- **Task details**
When you reach the line containing "175376261 origpic 979b62: 6" in the data below, begin returning lines exactly as written, and stop once the line containing "total: 3849.98 -> 4469.83" has been returned.

- **Materials provided**
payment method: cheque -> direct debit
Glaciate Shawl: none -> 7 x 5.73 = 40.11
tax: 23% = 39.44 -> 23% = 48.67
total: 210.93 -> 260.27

--

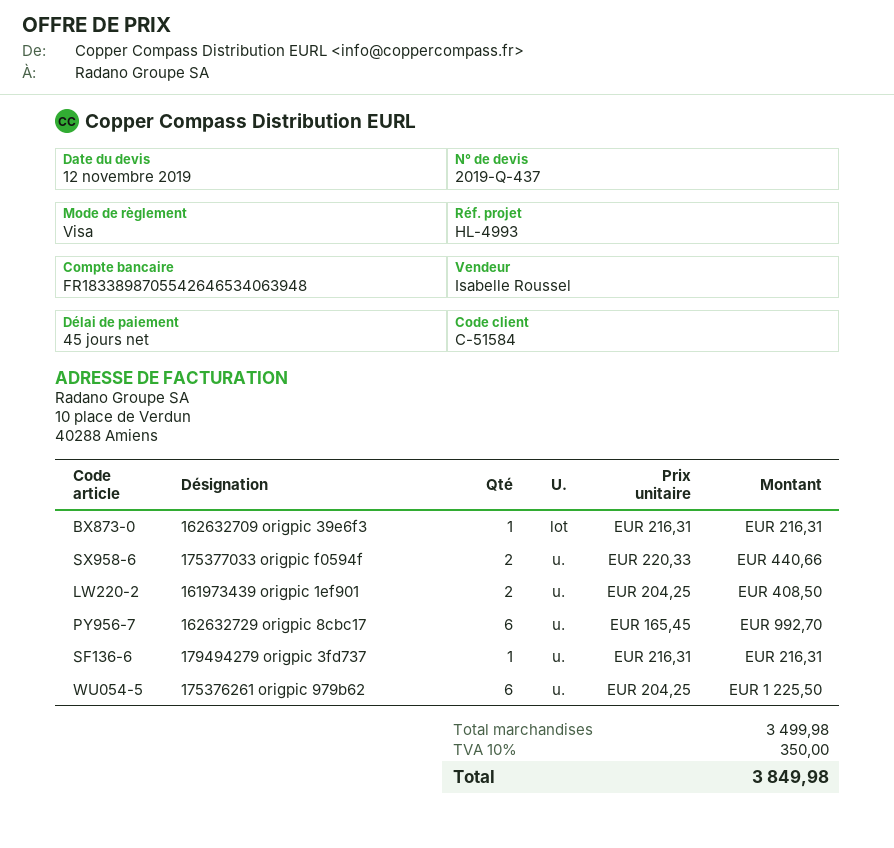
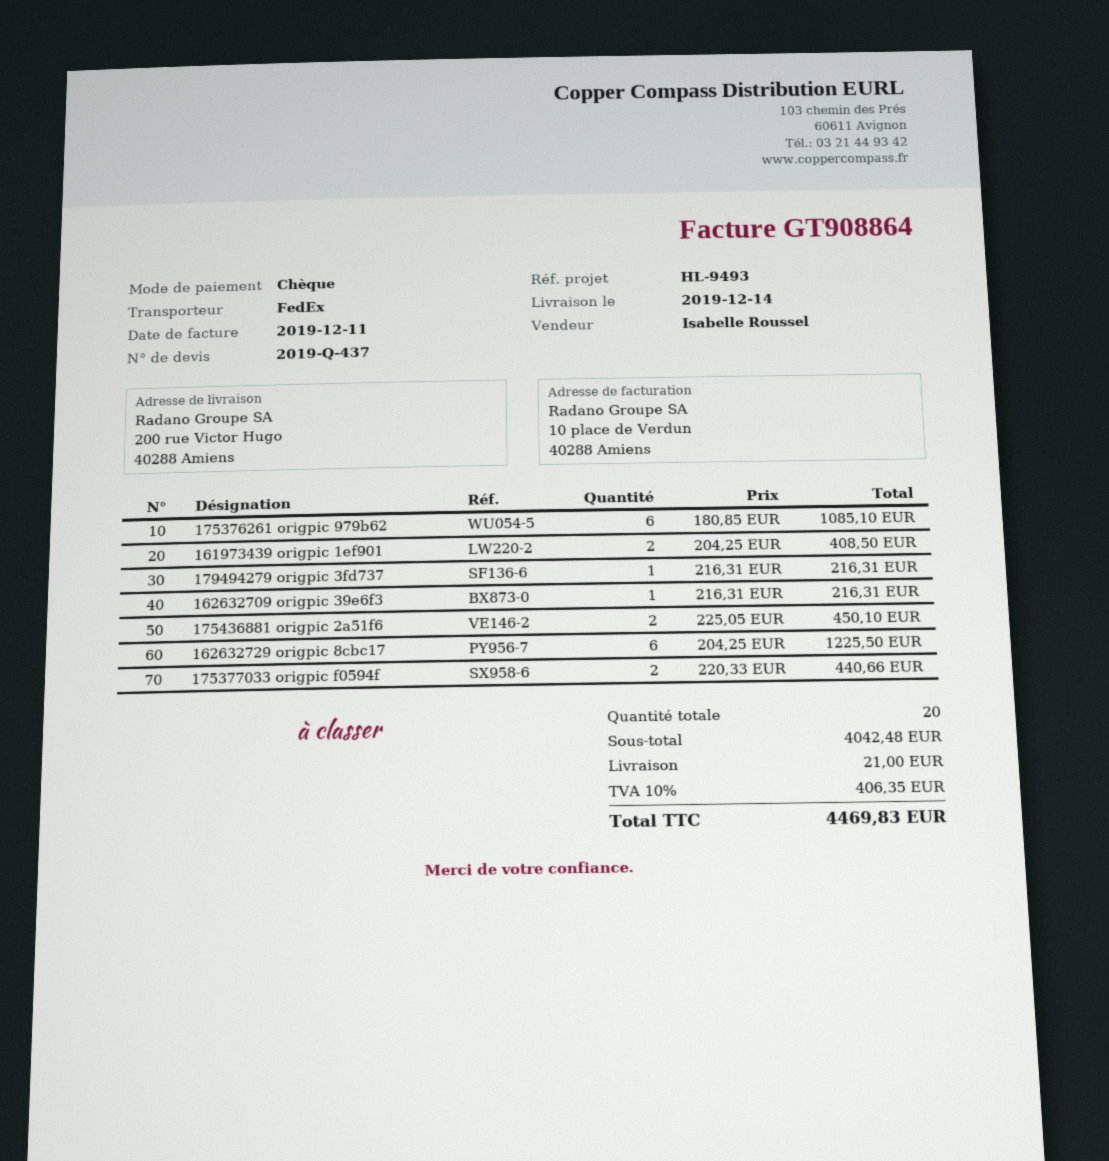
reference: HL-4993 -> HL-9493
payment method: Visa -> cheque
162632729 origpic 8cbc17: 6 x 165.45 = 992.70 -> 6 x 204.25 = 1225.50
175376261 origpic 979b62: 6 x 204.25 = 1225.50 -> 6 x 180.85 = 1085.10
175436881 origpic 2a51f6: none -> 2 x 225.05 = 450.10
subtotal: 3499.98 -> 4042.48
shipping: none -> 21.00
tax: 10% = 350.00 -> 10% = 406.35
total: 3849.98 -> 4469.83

- **Response area**
175376261 origpic 979b62: 6 x 204.25 = 1225.50 -> 6 x 180.85 = 1085.10
175436881 origpic 2a51f6: none -> 2 x 225.05 = 450.10
subtotal: 3499.98 -> 4042.48
shipping: none -> 21.00
tax: 10% = 350.00 -> 10% = 406.35
total: 3849.98 -> 4469.83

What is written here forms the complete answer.